Let me be clear that I have nothing against homosexuals, or any other group, promoting their agenda through normal democratic means. Social perceptions of sexual and other morality change over time, and every group has the right to persuade its fellow citizens that its view of such matters is the best. That homosexuals have achieved some success in that enterprise is attested to by the fact that Texas is one of the few remaining States that criminalize private, consensual homosexual acts. But persuading one’s fellow citizens is one thing, and imposing one’s views in absence of democratic majority will is something else. I would no morerequire a State to criminalize homosexual acts–or, for that matter, display any moral disapprobation of them–than I would forbid it to do so. What Texas has chosen to do is well within the range of traditional democratic action, and its hand should not be stayed through the invention of a brand-new “constitutional right” by a Court that is impatient of democratic change. It is indeed true that “later generations can see that laws once thought necessary and proper in fact serve only to oppress,” ante, at 18; and when that happens, later generations can repeal those laws. But it is the premise of our system that those judgments are to be made by the people, and not imposed by a governing caste that knows best.

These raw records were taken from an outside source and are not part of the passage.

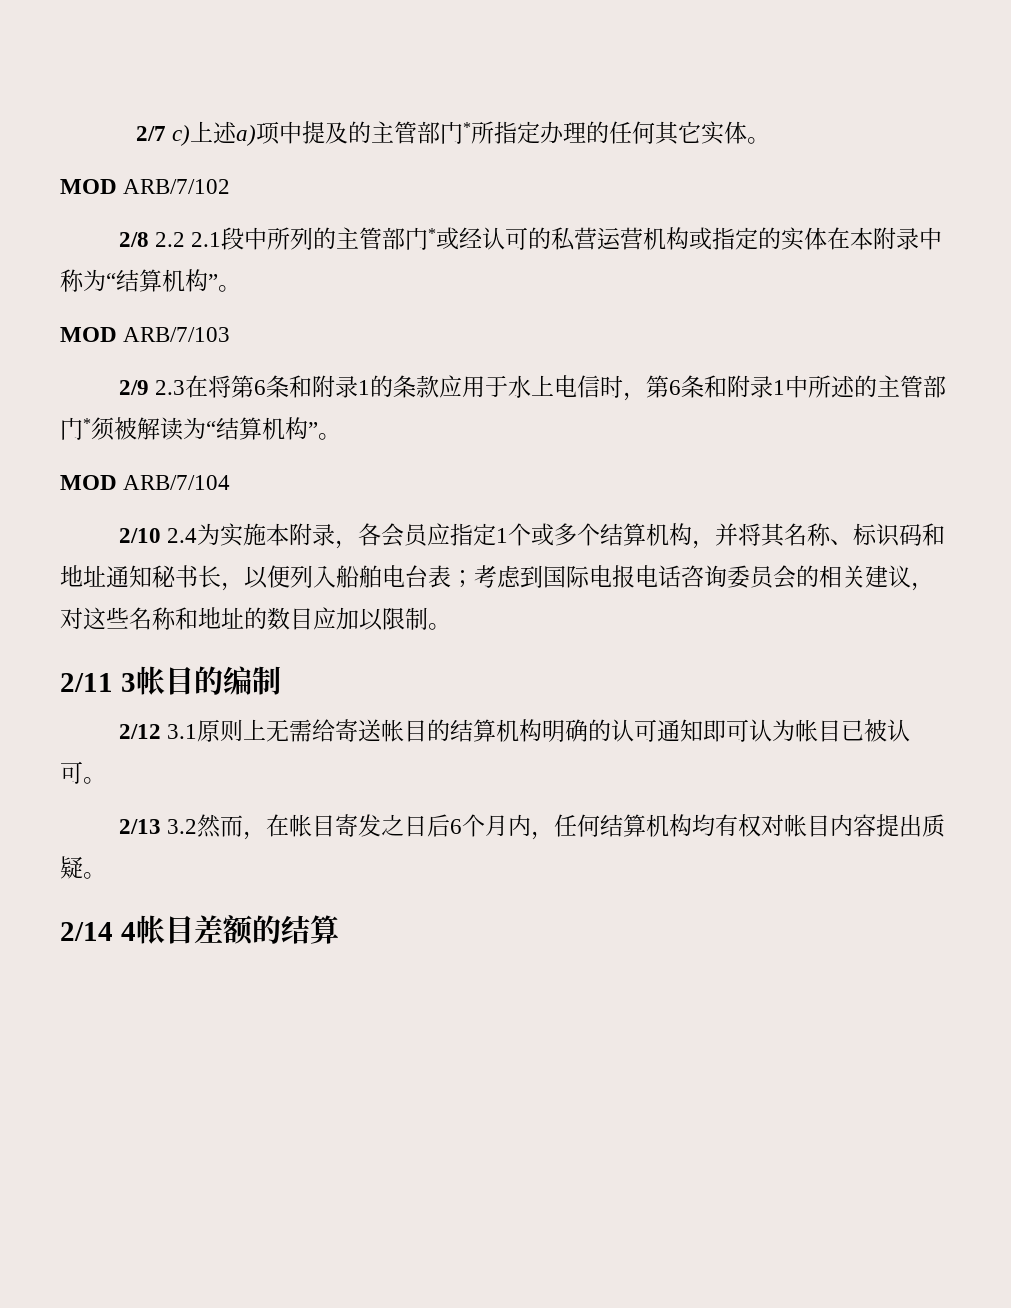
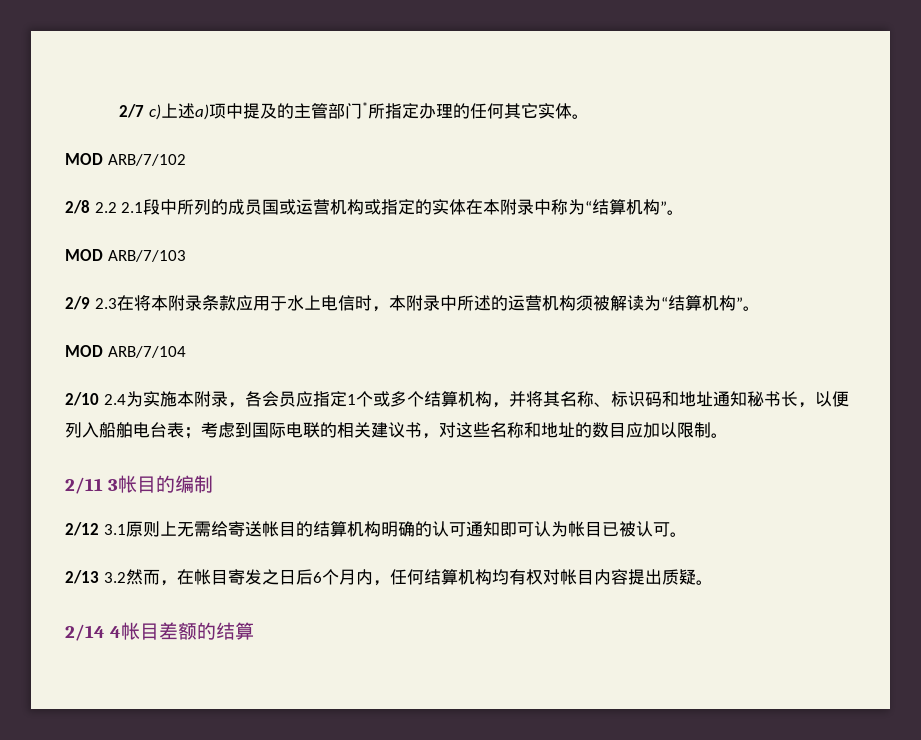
- 2/8 2.2 2.1段中所列的主管部门*或经认可的私营运营机构或指定的实体在本附录中称为“结算机构”。
+ 2/8 2.2 2.1段中所列的成员国或运营机构或指定的实体在本附录中称为“结算机构”。
- 2/9 2.3在将第6条和附录1的条款应用于水上电信时，第6条和附录1中所述的主管部门*须被解读为“结算机构”。
+ 2/9 2.3在将本附录条款应用于水上电信时，本附录中所述的运营机构须被解读为“结算机构”。
- 2/10 2.4为实施本附录，各会员应指定1个或多个结算机构，并将其名称、标识码和地址通知秘书长，以便列入船舶电台表；考虑到国际电报电话咨询委员会的相关建议，对这些名称和地址的数目应加以限制。
+ 2/10 2.4为实施本附录，各会员应指定1个或多个结算机构，并将其名称、标识码和地址通知秘书长，以便列入船舶电台表；考虑到国际电联的相关建议书，对这些名称和地址的数目应加以限制。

Law firms have the right to govern themselves, and have the right to decide who they want to serve (a right that does not extend to Evangelical Christian wedding-cake bakers, it would appear). I think it’s important to protect the right of law firms to refuse to take on cases they believe are “anti-gay”. But I think it is a sign not of high principle, but of corruption, when a law firm will not allow one of its lawyers to represent a client whose religious beliefs are unpopular within the legal culture.
This is the world in which orthodox Christians have to live and work now. Error doesn’t even have a right to a good legal defense, or to defend the erroneous.